(Revision tracking records)
-- Opening Marker --

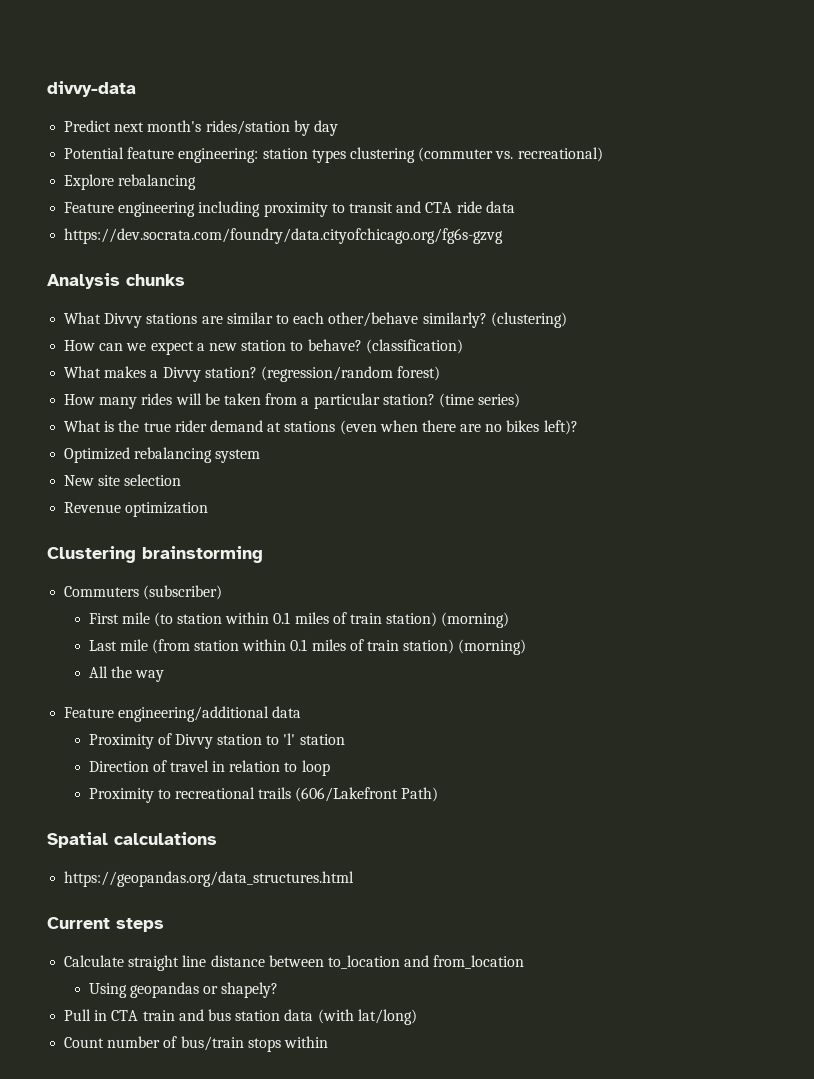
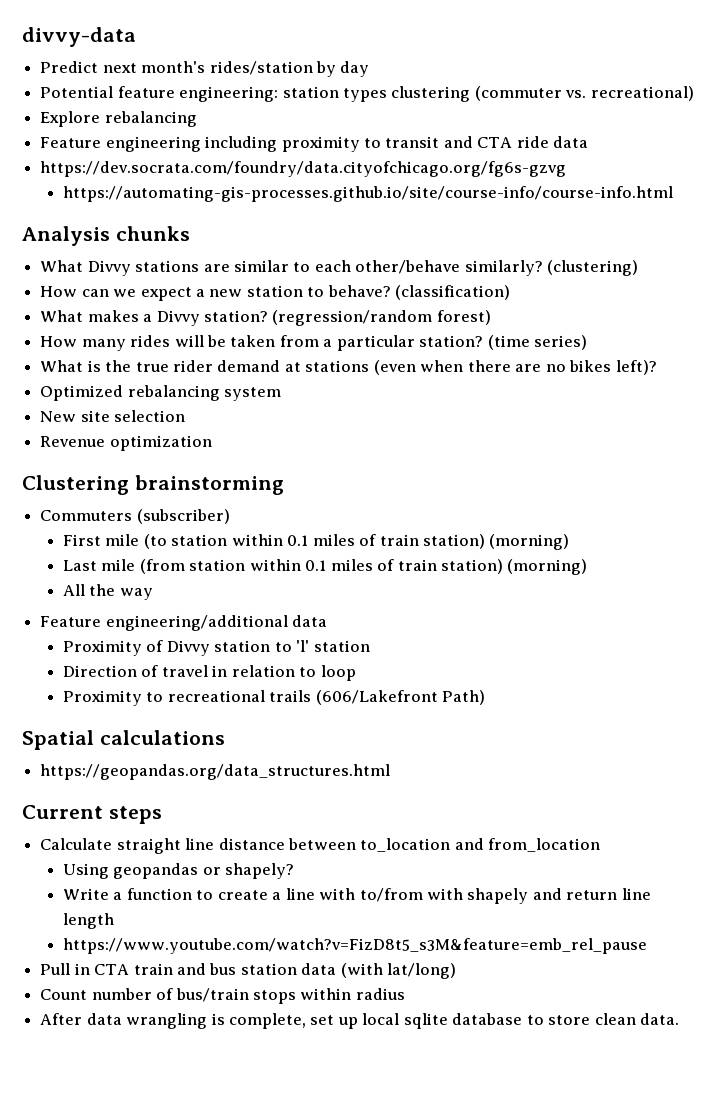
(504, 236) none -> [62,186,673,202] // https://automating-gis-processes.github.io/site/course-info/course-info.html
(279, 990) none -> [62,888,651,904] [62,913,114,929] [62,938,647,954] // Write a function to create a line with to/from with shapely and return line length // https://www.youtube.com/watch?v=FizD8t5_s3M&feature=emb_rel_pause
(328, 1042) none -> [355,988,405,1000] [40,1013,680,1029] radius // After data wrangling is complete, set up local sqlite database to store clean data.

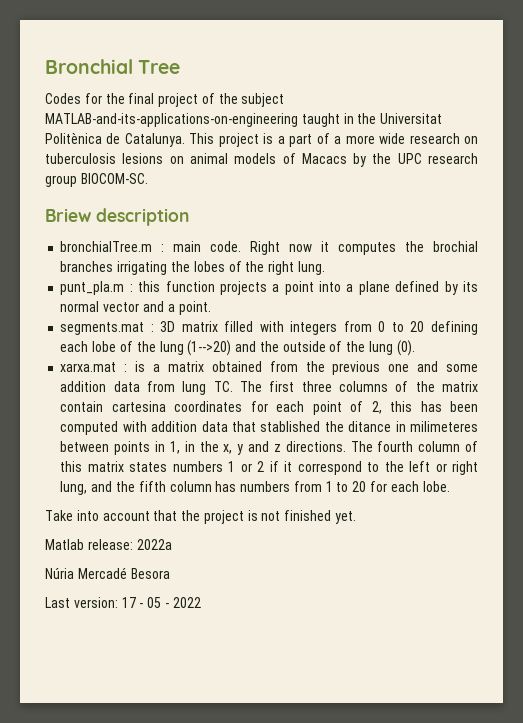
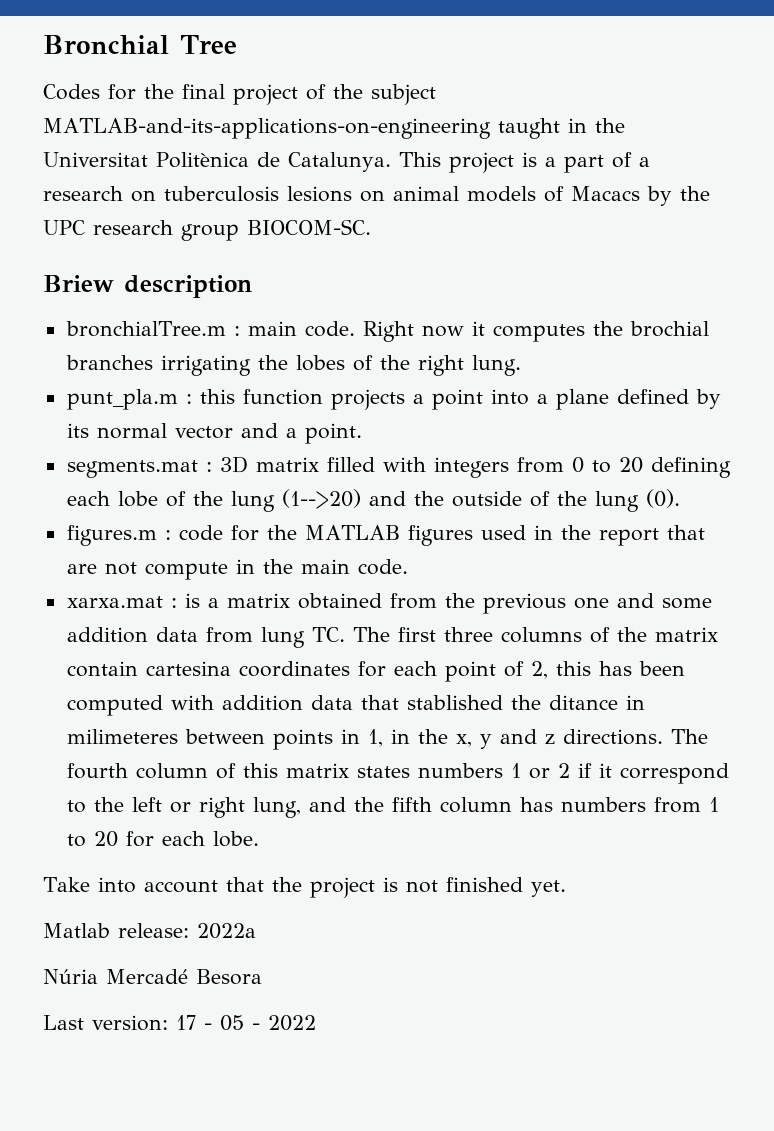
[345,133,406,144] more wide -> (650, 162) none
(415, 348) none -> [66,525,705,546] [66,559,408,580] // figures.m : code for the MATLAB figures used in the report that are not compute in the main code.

-- Closing Marker --

**GOAL OF THE EXERCISE:** Look through the entries above. Copy out every line holding the word "https".

**PROBLEM SOLUTION:**
(504, 236) none -> [62,186,673,202] // https://automating-gis-processes.github.io/site/course-info/course-info.html
(279, 990) none -> [62,888,651,904] [62,913,114,929] [62,938,647,954] // Write a function to create a line with to/from with shapely and return line length // https://www.youtube.com/watch?v=FizD8t5_s3M&feature=emb_rel_pause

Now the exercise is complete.